- Data extract -
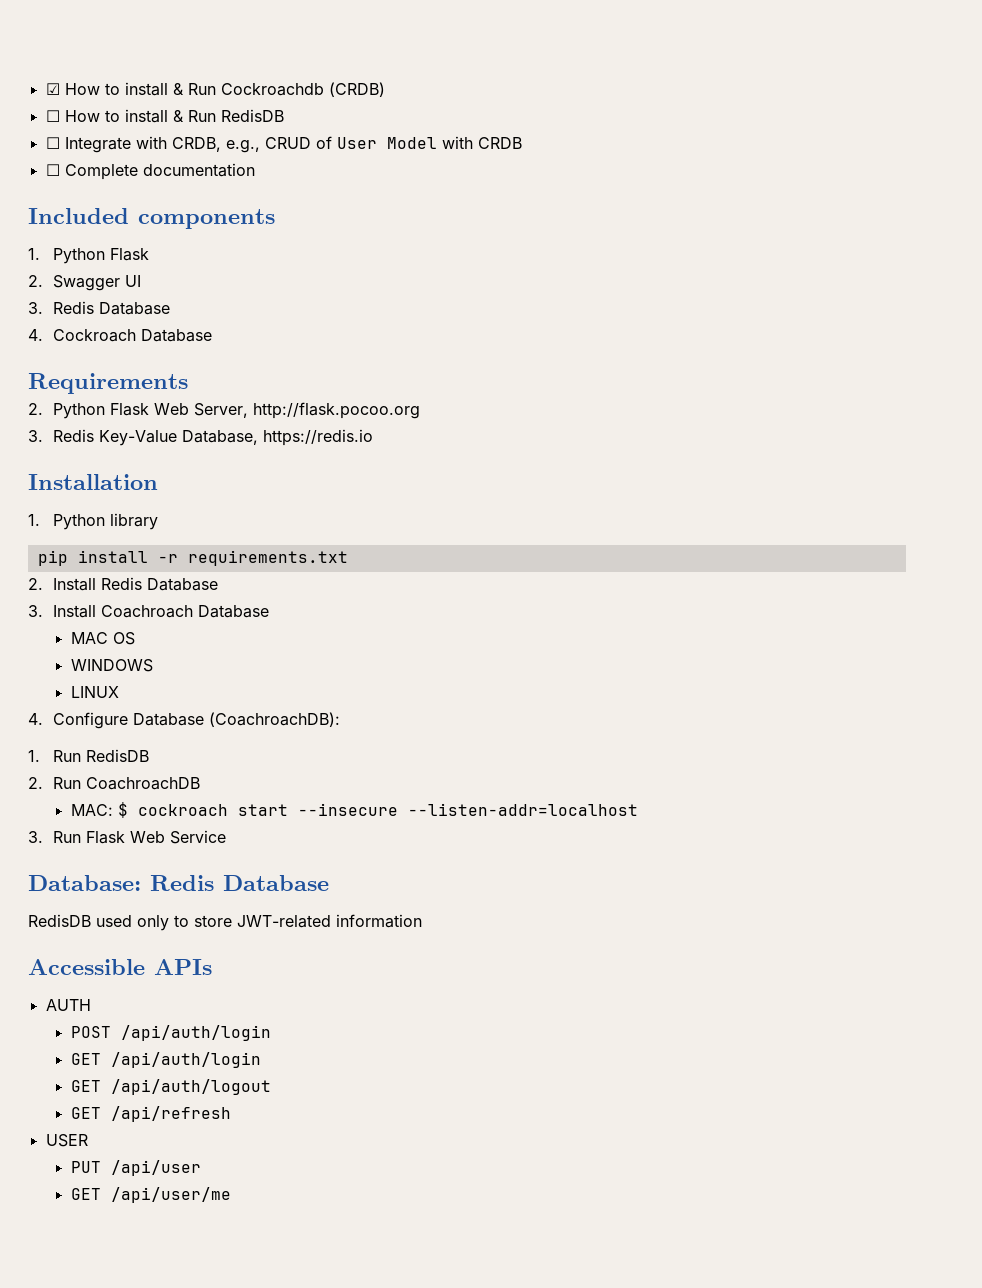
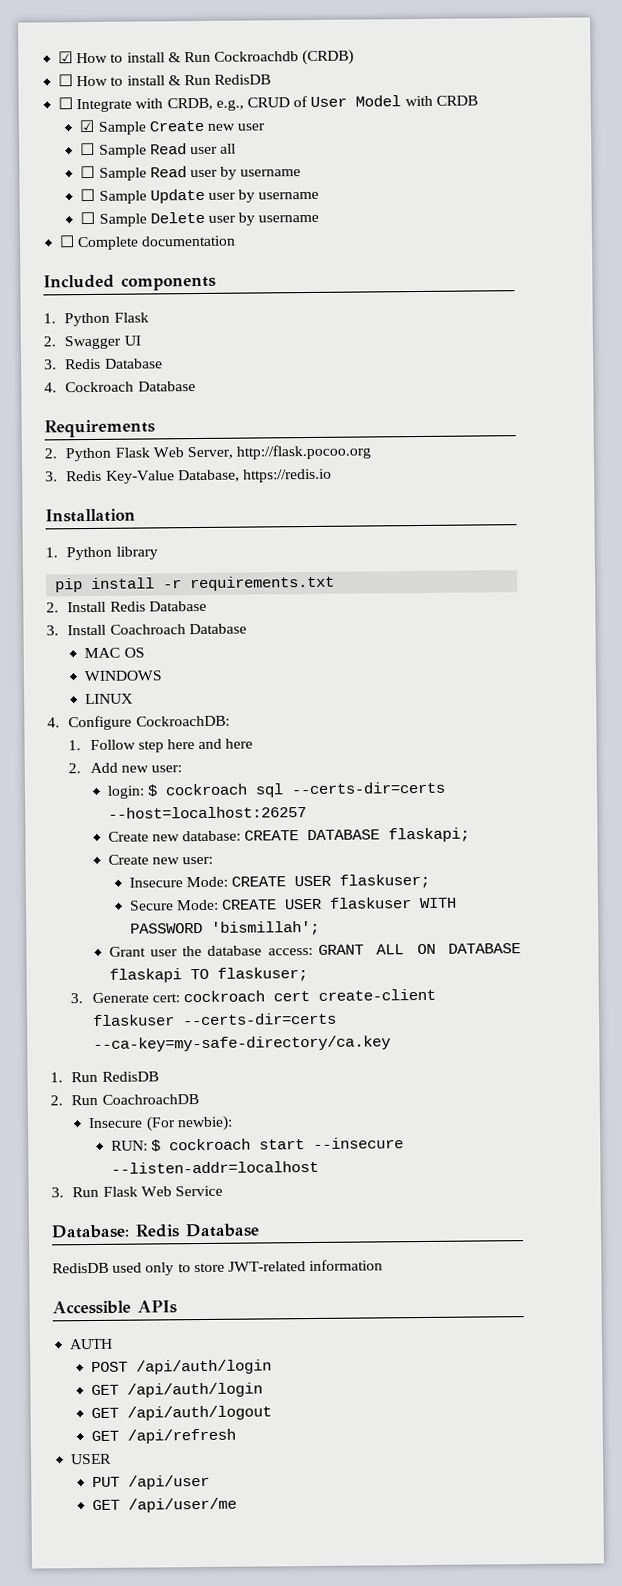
+ ☑ Sample Create new user
+ ☐ Sample Read user all
+ ☐ Sample Read user by username
+ ☐ Sample Update user by username
+ ☐ Sample Delete user by username
- 4. Configure Database (CoachroachDB):
+ 4. Configure CockroachDB:
+ 1. Follow step here and here
+ 2. Add new user:
+ login: $ cockroach sql --certs-dir=certs --host=localhost:26257
+ Create new database: CREATE DATABASE flaskapi;
+ Create new user:
+ Insecure Mode: CREATE USER flaskuser;
+ Secure Mode: CREATE USER flaskuser WITH PASSWORD 'bismillah';
+ Grant user the database access: GRANT ALL ON DATABASE flaskapi TO flaskuser;
+ 3. Generate cert: cockroach cert create-client flaskuser --certs-dir=certs --ca-key=my-safe-directory/ca.key
- MAC: $ cockroach start --insecure --listen-addr=localhost
+ Insecure (For newbie):
+ RUN: $ cockroach start --insecure --listen-addr=localhost

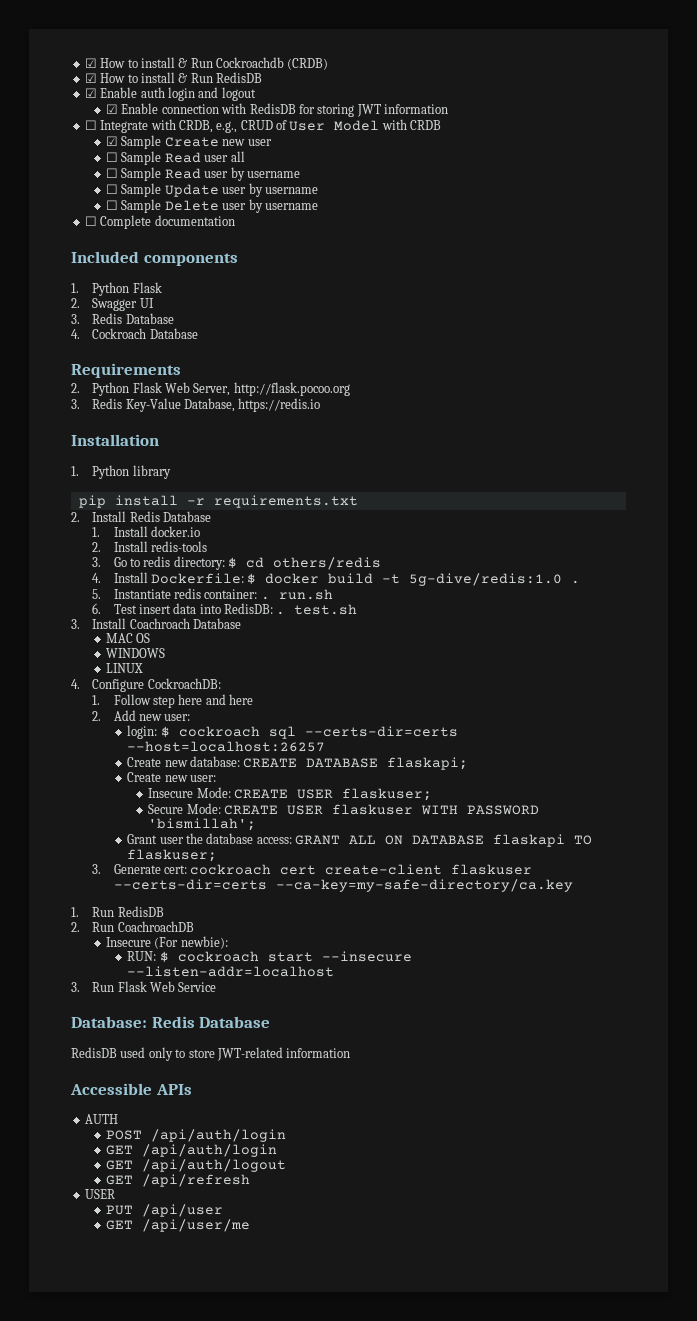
- ☐ How to install & Run RedisDB
+ ☑ How to install & Run RedisDB
+ ☑ Enable auth login and logout
+ ☑ Enable connection with RedisDB for storing JWT information
+ 1. Install docker.io
+ 2. Install redis-tools
+ 3. Go to redis directory: $ cd others/redis
+ 4. Install Dockerfile: $ docker build -t 5g-dive/redis:1.0 .
+ 5. Instantiate redis container: . run.sh
+ 6. Test insert data into RedisDB: . test.sh

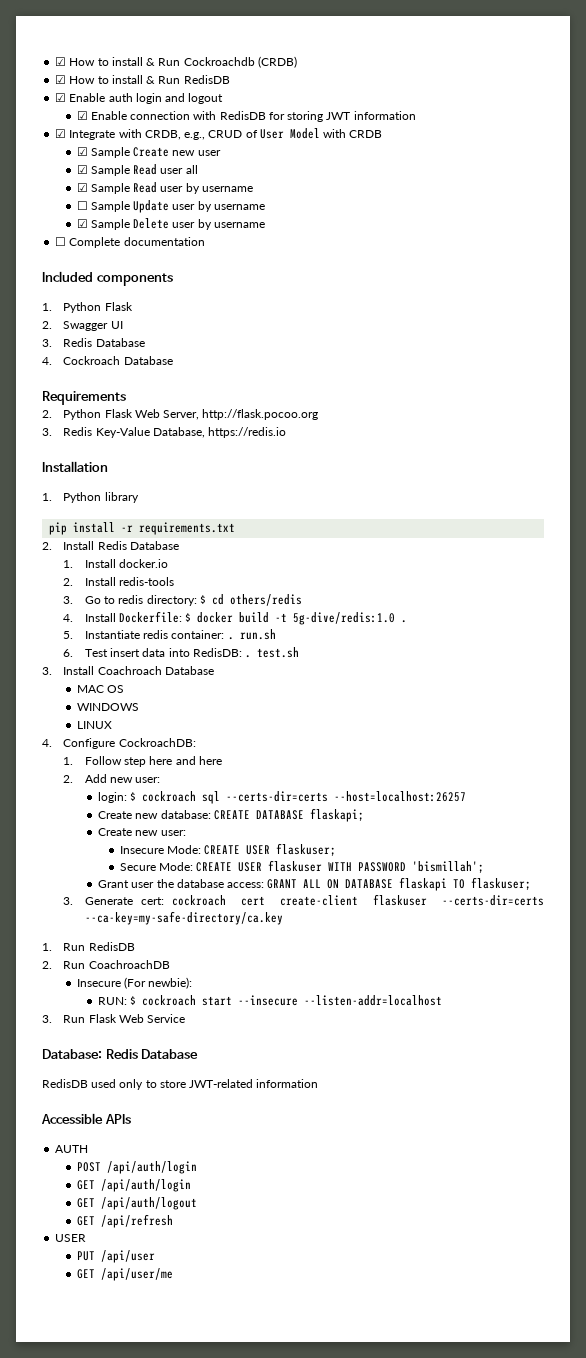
- ☐ Integrate with CRDB, e.g., CRUD of User Model with CRDB
+ ☑ Integrate with CRDB, e.g., CRUD of User Model with CRDB
- ☐ Sample Read user all
+ ☑ Sample Read user all
- ☐ Sample Read user by username
+ ☑ Sample Read user by username
- ☐ Sample Delete user by username
+ ☑ Sample Delete user by username

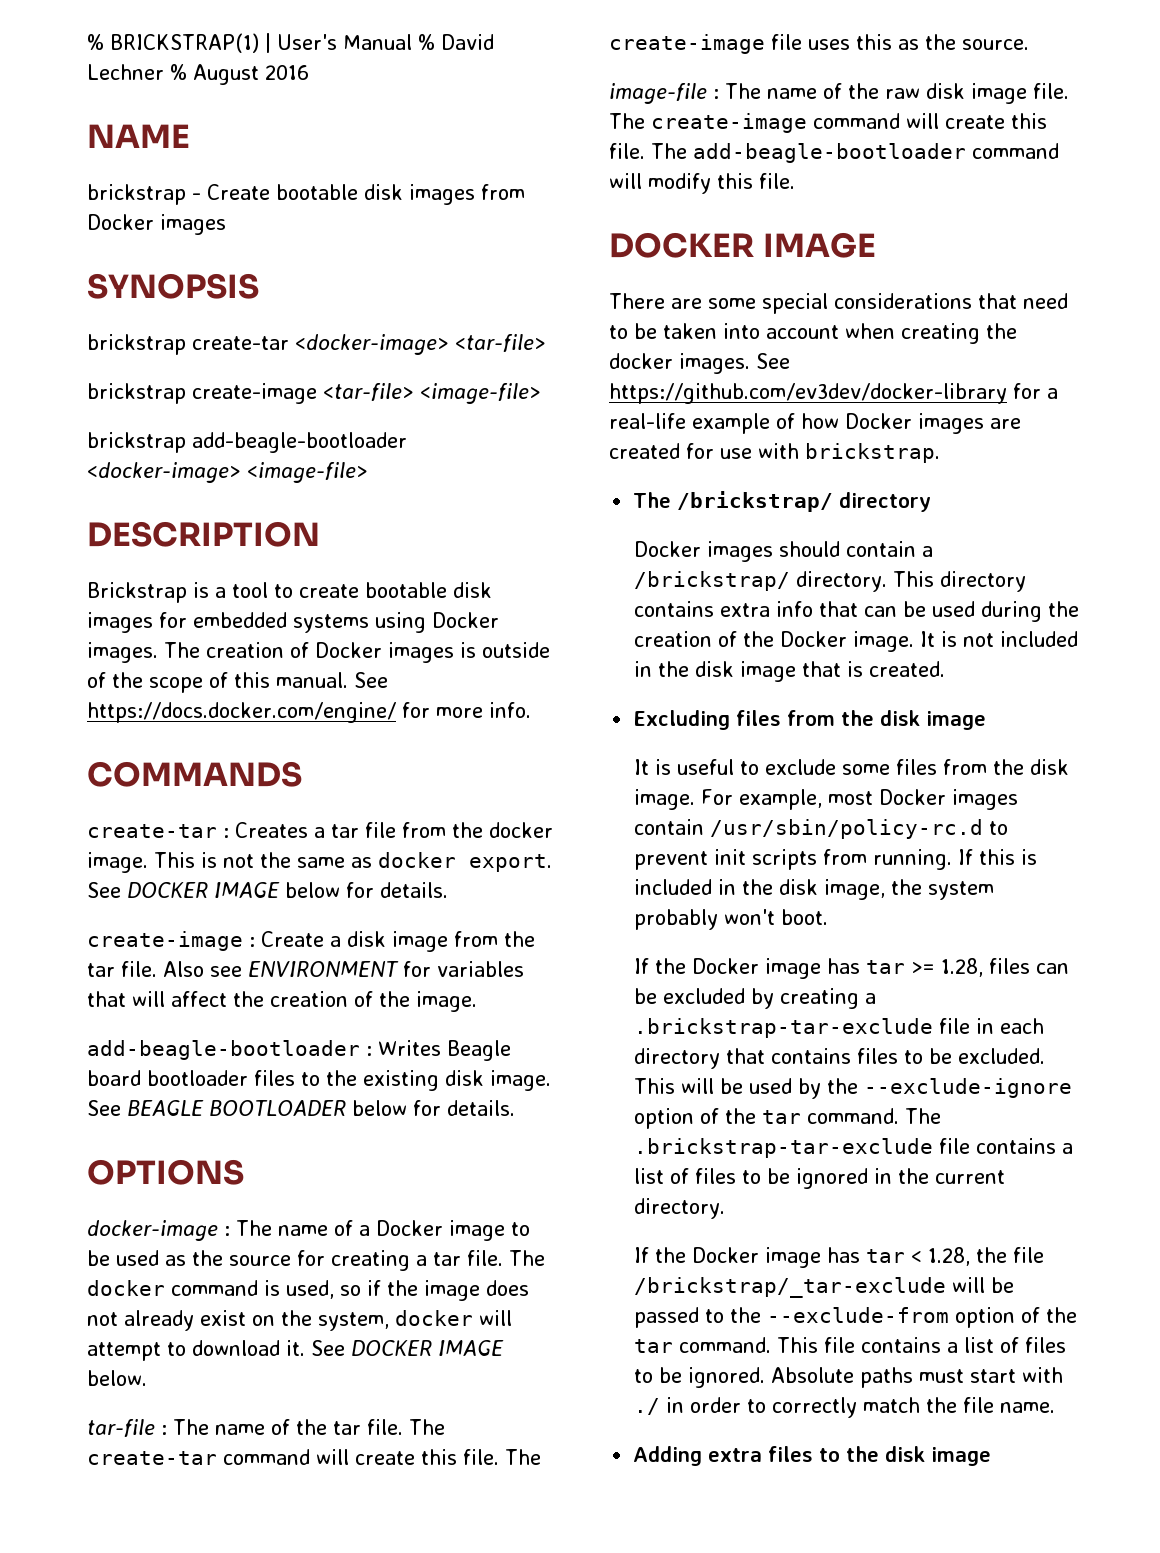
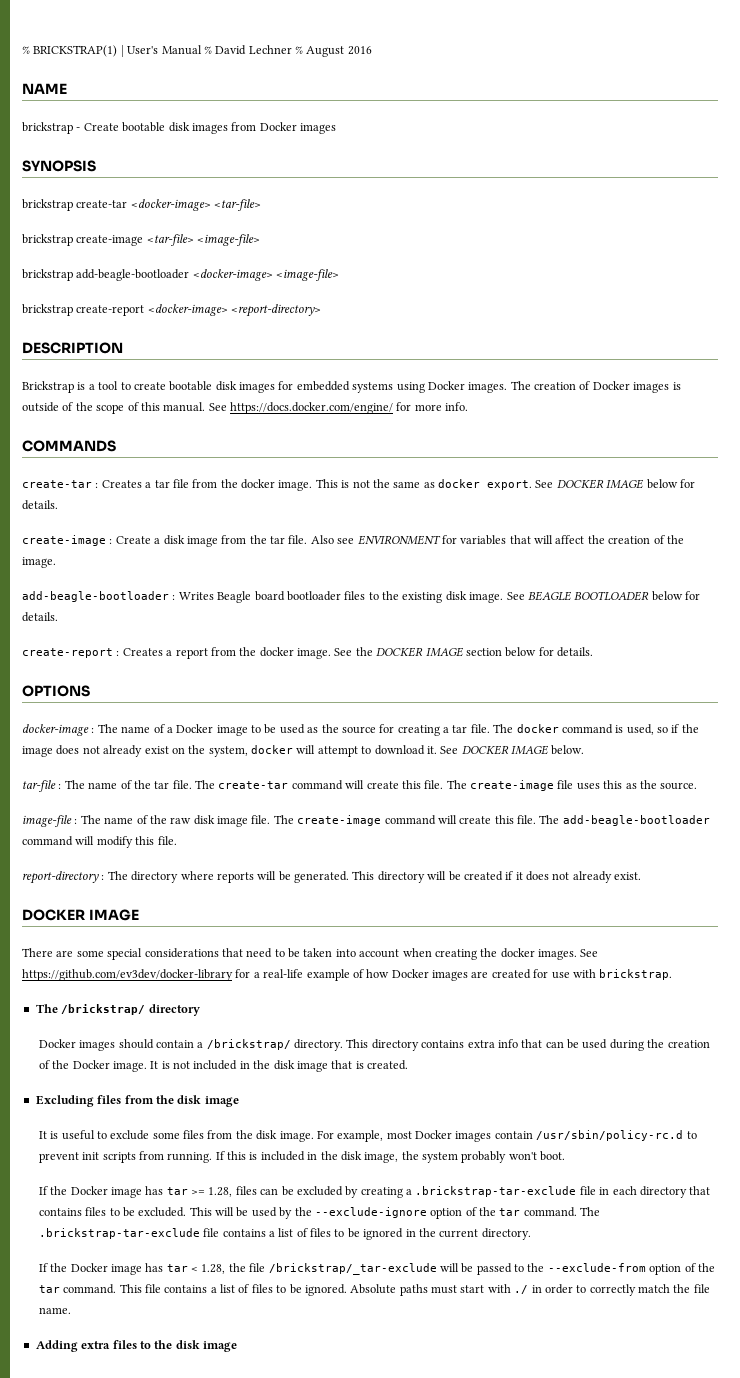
+ brickstrap create-report <docker-image> <report-directory>
+ create-report : Creates a report from the docker image. See the DOCKER IMAGE section below for details.
+ report-directory : The directory where reports will be generated. This directory will be created if it does not already exist.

- Exercise brief -
The answer must be every line from the entries above that holds the string "Configure".

- Answer to the exercise -
- 4. Configure Database (CoachroachDB):
+ 4. Configure CockroachDB:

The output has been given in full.